Locke maintained that “the belief of a deity is not to be reckoned amongst purely speculative opinions, for it being the foundation of all morality, and that which influences the whole life and actions of man, without which a man is to be counted no other than one of the most dangerous sorts of wild beasts and so incapable of all society.”

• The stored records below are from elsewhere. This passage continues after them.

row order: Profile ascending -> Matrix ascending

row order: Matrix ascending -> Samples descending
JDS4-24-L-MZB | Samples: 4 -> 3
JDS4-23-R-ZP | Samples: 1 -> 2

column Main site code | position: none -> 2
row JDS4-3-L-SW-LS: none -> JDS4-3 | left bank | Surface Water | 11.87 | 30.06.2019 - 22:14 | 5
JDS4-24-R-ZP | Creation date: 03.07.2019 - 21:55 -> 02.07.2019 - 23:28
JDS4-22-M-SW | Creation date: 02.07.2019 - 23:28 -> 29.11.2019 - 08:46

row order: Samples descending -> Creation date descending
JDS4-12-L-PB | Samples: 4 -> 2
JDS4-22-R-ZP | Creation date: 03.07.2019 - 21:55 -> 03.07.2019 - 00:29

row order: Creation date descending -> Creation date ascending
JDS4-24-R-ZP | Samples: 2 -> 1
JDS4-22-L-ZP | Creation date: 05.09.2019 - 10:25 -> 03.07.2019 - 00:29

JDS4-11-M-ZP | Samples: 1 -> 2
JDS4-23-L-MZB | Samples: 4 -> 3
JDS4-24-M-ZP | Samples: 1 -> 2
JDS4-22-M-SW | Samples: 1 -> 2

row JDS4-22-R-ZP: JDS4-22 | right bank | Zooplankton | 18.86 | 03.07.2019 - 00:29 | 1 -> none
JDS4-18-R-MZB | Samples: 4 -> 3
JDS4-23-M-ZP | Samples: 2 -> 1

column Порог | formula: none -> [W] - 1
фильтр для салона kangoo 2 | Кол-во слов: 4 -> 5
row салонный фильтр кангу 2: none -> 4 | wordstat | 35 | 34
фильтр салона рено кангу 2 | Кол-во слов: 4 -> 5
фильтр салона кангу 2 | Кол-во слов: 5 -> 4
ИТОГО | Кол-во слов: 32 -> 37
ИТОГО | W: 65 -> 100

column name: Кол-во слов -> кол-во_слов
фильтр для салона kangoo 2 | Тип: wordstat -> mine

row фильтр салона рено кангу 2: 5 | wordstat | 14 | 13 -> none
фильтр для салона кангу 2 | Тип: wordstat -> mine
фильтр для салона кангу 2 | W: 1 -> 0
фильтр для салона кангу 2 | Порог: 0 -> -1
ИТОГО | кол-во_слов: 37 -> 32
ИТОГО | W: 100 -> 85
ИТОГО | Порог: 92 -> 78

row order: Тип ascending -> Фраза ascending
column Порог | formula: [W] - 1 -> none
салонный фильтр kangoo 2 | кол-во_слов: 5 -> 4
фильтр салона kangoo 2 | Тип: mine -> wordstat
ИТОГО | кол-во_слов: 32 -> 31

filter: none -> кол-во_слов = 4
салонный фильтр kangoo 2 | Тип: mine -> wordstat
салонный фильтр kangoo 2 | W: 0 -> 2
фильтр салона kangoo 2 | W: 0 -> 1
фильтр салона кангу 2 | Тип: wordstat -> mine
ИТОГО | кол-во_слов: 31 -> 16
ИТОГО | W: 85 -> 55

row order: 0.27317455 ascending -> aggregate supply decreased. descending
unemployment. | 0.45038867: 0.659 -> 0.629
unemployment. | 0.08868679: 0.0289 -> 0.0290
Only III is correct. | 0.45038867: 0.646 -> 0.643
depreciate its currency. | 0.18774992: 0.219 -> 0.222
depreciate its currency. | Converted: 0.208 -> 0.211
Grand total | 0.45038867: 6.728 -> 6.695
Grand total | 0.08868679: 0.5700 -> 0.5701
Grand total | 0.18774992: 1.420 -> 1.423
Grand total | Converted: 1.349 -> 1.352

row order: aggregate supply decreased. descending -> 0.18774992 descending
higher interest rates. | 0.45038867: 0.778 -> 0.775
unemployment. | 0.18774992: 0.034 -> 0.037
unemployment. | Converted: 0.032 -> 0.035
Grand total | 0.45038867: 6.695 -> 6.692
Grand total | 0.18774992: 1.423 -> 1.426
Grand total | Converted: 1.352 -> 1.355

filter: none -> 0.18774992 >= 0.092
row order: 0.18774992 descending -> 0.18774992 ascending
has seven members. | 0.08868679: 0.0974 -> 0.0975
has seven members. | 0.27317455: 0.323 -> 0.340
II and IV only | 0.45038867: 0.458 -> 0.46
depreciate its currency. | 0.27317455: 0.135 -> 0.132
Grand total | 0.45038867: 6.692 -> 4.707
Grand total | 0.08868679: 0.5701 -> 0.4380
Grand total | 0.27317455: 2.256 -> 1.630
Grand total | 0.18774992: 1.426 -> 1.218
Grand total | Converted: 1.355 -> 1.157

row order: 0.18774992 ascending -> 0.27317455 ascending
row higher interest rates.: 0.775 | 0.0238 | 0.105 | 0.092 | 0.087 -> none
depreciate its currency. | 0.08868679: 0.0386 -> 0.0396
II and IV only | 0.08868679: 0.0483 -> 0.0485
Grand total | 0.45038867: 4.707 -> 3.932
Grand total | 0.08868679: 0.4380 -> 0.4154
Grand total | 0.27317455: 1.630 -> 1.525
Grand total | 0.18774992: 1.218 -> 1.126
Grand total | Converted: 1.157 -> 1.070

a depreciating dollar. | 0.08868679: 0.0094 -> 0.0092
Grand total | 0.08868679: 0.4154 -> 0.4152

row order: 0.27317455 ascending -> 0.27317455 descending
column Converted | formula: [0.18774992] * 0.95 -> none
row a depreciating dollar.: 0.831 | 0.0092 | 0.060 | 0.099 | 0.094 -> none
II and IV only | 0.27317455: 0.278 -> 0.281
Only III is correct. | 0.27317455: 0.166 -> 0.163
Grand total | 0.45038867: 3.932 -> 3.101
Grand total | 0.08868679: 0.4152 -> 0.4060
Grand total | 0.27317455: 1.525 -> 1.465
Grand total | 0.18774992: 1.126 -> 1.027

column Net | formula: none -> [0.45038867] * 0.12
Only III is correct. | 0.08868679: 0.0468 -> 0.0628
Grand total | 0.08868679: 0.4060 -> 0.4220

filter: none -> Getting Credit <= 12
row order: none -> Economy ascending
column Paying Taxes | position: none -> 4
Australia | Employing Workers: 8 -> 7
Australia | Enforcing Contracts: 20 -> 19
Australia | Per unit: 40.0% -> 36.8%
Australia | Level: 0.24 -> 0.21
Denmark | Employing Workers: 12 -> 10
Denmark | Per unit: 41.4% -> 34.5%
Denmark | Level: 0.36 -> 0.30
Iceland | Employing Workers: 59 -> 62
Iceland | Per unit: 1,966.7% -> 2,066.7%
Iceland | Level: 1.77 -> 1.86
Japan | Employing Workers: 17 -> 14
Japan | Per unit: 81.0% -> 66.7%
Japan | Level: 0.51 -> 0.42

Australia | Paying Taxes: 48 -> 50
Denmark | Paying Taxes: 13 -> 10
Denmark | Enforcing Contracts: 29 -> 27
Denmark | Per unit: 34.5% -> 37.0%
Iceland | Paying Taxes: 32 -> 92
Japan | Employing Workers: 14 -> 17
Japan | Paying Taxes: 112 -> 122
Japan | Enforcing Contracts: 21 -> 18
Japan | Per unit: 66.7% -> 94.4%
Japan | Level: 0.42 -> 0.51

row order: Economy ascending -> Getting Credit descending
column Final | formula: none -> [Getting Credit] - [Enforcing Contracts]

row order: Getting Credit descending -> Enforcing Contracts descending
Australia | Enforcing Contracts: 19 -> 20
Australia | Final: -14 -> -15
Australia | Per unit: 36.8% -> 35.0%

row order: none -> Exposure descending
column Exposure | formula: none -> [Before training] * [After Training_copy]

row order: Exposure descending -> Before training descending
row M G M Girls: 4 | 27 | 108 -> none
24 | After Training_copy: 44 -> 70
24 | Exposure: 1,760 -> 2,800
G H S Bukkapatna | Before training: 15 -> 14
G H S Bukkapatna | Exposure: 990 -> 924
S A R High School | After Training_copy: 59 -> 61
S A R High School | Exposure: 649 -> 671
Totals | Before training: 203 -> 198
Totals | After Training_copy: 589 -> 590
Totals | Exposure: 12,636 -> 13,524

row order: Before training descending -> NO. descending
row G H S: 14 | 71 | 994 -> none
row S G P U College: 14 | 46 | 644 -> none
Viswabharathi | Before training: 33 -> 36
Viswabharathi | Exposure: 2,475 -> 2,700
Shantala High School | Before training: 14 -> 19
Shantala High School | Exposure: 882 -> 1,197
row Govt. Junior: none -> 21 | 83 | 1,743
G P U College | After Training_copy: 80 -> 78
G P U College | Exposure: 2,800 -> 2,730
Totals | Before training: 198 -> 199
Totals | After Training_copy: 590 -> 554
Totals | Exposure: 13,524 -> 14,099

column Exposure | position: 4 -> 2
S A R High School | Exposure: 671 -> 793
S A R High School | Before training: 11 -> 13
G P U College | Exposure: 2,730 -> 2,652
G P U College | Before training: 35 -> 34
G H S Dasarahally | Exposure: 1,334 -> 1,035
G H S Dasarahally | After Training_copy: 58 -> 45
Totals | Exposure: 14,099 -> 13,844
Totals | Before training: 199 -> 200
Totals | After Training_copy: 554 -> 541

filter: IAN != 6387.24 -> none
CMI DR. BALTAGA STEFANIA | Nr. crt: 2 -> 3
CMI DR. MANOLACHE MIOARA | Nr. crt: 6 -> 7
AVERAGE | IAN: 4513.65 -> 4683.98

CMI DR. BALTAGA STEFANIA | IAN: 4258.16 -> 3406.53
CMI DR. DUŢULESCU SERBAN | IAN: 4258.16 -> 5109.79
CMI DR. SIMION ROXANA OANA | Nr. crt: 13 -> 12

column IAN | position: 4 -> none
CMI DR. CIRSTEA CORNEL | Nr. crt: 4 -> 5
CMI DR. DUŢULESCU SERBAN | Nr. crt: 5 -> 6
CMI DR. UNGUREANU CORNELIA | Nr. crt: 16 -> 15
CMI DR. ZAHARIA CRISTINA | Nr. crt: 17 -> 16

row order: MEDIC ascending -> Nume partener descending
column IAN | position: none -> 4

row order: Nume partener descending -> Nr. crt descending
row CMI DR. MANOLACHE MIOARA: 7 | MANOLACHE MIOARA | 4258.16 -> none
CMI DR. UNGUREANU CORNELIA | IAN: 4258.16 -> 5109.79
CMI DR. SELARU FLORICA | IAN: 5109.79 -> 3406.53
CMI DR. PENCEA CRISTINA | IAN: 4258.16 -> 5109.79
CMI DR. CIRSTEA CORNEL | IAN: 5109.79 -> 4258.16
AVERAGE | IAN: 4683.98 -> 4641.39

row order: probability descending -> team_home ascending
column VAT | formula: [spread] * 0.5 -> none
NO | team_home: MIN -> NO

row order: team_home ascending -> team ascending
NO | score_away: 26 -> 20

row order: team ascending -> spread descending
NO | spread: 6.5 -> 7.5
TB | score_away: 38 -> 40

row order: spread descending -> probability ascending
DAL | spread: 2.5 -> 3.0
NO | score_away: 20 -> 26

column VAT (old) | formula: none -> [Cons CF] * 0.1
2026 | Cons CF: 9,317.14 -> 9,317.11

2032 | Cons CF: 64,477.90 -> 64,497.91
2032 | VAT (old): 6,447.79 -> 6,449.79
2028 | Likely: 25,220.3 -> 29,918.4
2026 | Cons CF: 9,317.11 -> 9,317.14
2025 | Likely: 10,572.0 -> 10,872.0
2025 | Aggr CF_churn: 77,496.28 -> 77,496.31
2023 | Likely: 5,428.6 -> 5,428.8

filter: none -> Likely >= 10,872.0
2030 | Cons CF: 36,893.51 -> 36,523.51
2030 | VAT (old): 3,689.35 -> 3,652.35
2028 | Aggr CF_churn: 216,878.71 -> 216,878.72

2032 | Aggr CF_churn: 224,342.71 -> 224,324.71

The “infinitely wise Maker” is also the guarantor of man’s equality, as no one is any less the workmanship of God than anyone else. This is the sacred basis of equality in Locke, as well as in the Declaration of Independence.

I would only add that the Declaration mentions God four times. It is no exaggeration to say that American independence was based on dependence on God. When I mentioned that the American founders were unanimous on the necessity of virtue, I should have also said that they all agreed that religion was the principal source of virtue. Should Americans today think that they are autonomous, no longer dependent on God, then they should prepare for what prior attempts at total human autonomy have produced: the Great Terror of the French Revolution and the charnel houses of the Soviet Union, Nazi Germany, and communist China.

Mr. Pearce: You claim that “failure is written into the DNA of the modern project.” What do you mean by this, and why is it a cause for hope? Mr. Reilly: Radical modernity and its project for man’s total self-sufficiency is parasitic. It will fail to the extent to which it succeeds. It cannot survive its own erasure of natural law and Christianity. Paradoxically, the loss of faith and reason is a cause for hope. It proved the downfall of the Soviet empire, which imploded from its own hollowness. The West’s moral, social, and political implosion proceeds apace for similar reasons. Yet we can avoid the cataclysm anytime we choose to, by returning to reality, to reason, to “the Laws of Nature and of Nature’s God.” Reality is resilient because, as Plato said, it is “what is”—not whatever one fancies. Logos wins in the end.
‘America on Trial: A Defense of the Founding’ Robert R. Reilly Ignatius Press 384 pages, hardcover
Joseph Pearce is the author of “Solzhenitsyn: A Soul in Exile” (Ignatius Press).